第53話 黒い影と後継者

 影、としか呼べないような黒い存在が、私の頭上を飛んで行った。


 何アレ? ホラー!?


「あれは……今のはレイスか?」



 天幕側の護衛騎士が呆然と影が飛び去った方向、森の奥を眺めつつ言った。

 レイス!? レイスって……物理攻撃使えるのかしら?

 ゴースト的なアレよね?



「森の奥に入っていったが、大丈夫か、もう森の中に参加者は狩りに入って行ったぞ」

「まだ夜にもなってない午前中なのに、出るんだな、レイス」

「いや、時間は関係ないんだろう。気がつけば曇天だし。不吉だ」



 護衛騎士達はザワザワとあの黒い影の事を話題にしていた。



「皇太子殿下もおられるし、聖騎士を呼んだ方がいいのでは?」

「わざわざ聖騎士を? レイスは確か触れるだろ? 剣でも斬れるはず」

「え? ゴースト系に見えたが物理攻撃が効くのか?」


「触れるって確かなのか? 本当に斬れるのか?」

「私が斬った訳じゃないから、そこまで言われると自信がなくなって来た」


 ええ!? 結局どっちなのよ!?


「旦那様は大丈夫かしら?」

「きっと大丈夫ですよ、旦那様はお強いので」


 数時間後、旦那様は大きな魔獣の狼と熊と極彩色の鳥とオーク三体を狩って戻って来た。


「旦那様、ご無事で何よりでした」

「ああ」


 アレクシスが無事に戻って来た!!

 良かった!!


 他の参加者も大きな蛇とか中くらいの大きさのオオカミだとか、角の生えた兎だとかオークとかゴブリンなど多種多様なモンスターを狩って来ていた。


 ややして騒ぎが起こった。



「大変だ! どうやら皇太子殿下が行方不明だ!!」

「なんだと!? 護衛は何をしていた!?」

「護衛は皆倒れて意識を失っていたぞ!」

「もしかしてあのレイスの仕業か!?」


「隊長、やはり聖騎士を呼びませんか?」

「くそ、神殿に助けを請わねばならんのか」



 騎士達が大騒ぎする中、私は人目を避け、茂みの中でこそっと風の精霊に皇太子の行方が探せるか尋ねてみた。

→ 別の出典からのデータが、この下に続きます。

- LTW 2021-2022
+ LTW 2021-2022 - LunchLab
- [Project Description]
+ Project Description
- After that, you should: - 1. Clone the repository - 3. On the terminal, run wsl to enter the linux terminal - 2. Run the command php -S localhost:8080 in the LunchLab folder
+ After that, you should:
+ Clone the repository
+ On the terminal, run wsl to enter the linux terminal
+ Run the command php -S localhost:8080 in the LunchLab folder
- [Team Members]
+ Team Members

 別に皇太子が心配な訳じゃないけど、何事なのかは気にはなるから。

 でも、風の精霊は分からないと言った。何かが邪魔をしてるようだ。


 ちなみに精霊相手に呪文の存在する攻撃命令などは出せても、このような特殊な会話、使い方が出来る者はそうそういない。

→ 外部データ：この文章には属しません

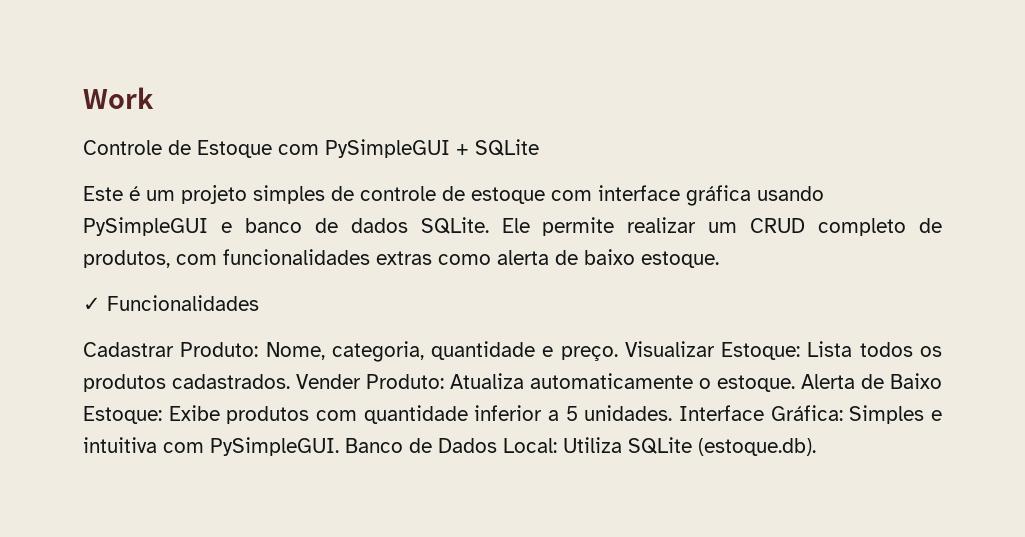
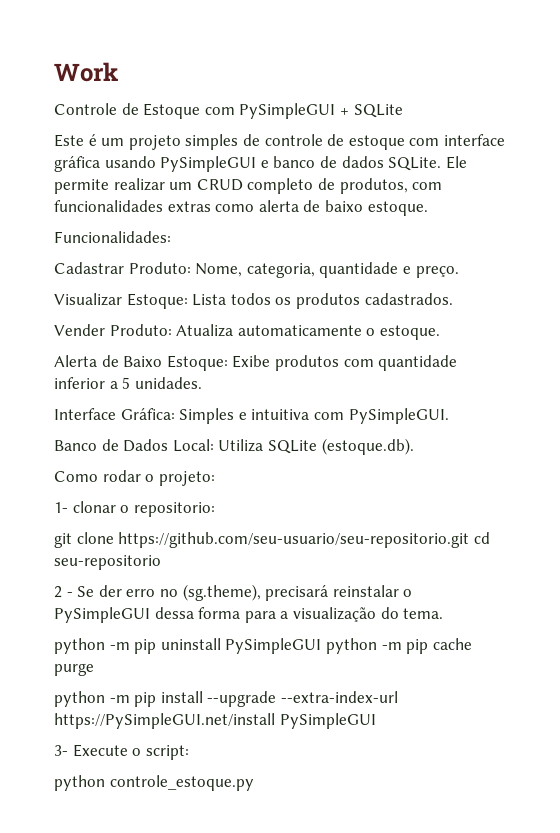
- ✓ Funcionalidades
+ Funcionalidades:
- Cadastrar Produto: Nome, categoria, quantidade e preço. Visualizar Estoque: Lista todos os produtos cadastrados. Vender Produto: Atualiza automaticamente o estoque. Alerta de Baixo Estoque: Exibe produtos com quantidade inferior a 5 unidades. Interface Gráfica: Simples e intuitiva com PySimpleGUI. Banco de Dados Local: Utiliza SQLite (estoque.db).
+ Cadastrar Produto: Nome, categoria, quantidade e preço.
+ Visualizar Estoque: Lista todos os produtos cadastrados.
+ Vender Produto: Atualiza automaticamente o estoque.
+ Alerta de Baixo Estoque: Exibe produtos com quantidade inferior a 5 unidades.
+ Interface Gráfica: Simples e intuitiva com PySimpleGUI.
+ Banco de Dados Local: Utiliza SQLite (estoque.db).
+ Como rodar o projeto:
+ 1- clonar o repositorio:
+ git clone https://github.com/seu-usuario/seu-repositorio.git cd seu-repositorio
+ 2 - Se der erro no (sg.theme), precisará reinstalar o PySimpleGUI dessa forma para a visualização do tema.
+ python -m pip uninstall PySimpleGUI python -m pip cache purge
+ python -m pip install --upgrade --extra-index-url https://PySimpleGUI.net/install PySimpleGUI
+ 3- Execute o script:
+ python controle_estoque.py

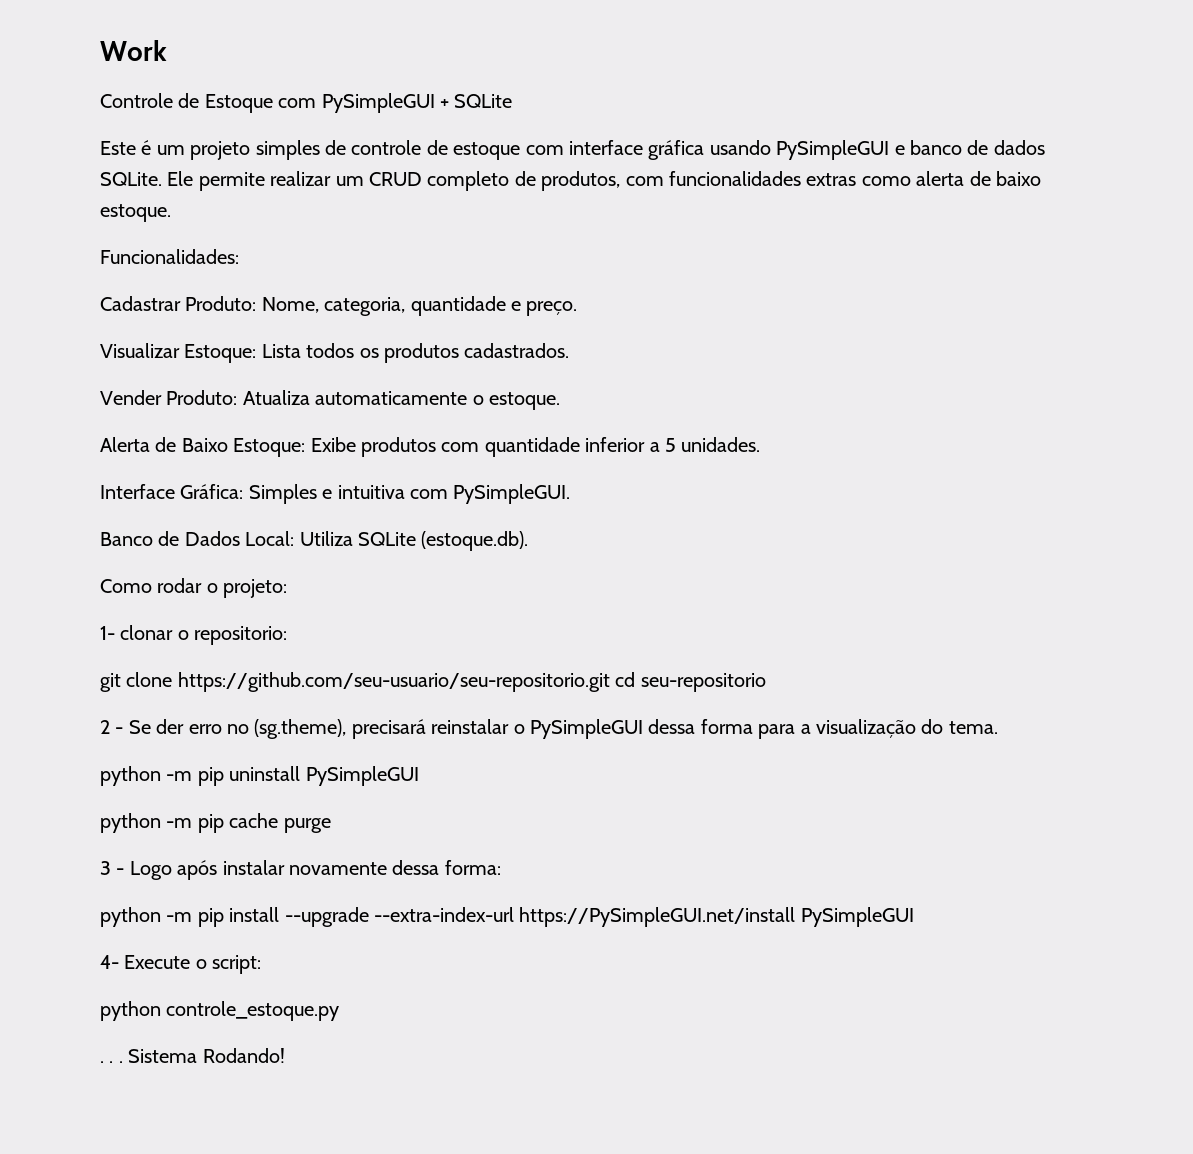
- python -m pip uninstall PySimpleGUI python -m pip cache purge
+ python -m pip uninstall PySimpleGUI
+ python -m pip cache purge
+ 3 - Logo após instalar novamente dessa forma:
- 3- Execute o script:
+ 4- Execute o script:
+ . . . Sistema Rodando!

 特別に精霊と親和性の高い、精霊使いと言われる者のみだ。

 私は人にはこの能力の事は言ってない。面倒な事になりかねないので。



「とにかく急いで捜索隊を組んで森を」

「しかし、この森すごく広いぞ!?」

「仕方ないだろう! 消えたのが皇太子殿下だぞ?」


「なんですって!? 私の皇太子殿下が消えたですって!?」

「あ、皇太子妃殿下! ただいま皇太子殿下は捜索中です!!」



 騎士達の話を聞いてしまった皇太子妃殿下は顔面蒼白になっていた。


 我がエスペリア帝国の皇子は本来三人いた。

 しかし、第一皇子と第三皇子は既に亡くなっている。


 表向きの死因は事故死だが、実は権力争いで亡くなった。

 血生臭い事だ。


 それで唯一生き残っている皇子たる第二皇子が皇太子になっていた訳だけど、さて、皇太子が行方不明なったとなれば……大変だわ。


 仮に皇太子が永遠に見つからなくなった場合、他国に既に婚約者がいる皇女殿下が嫁に行くのを止めて国内で配偶者を探すか、それとも……。


 いやいや、あのクセモノ皇太子がそう簡単に行方不明で消えるとか……あり得るの? 

 ちょっとしたらひょっこり戻って来るのでは?


 そう思っていたのだけど、夕刻、いえ、夜になっても皇太子が戻らず、見つからないので、狩猟大会は中止で優勝者は無しになった。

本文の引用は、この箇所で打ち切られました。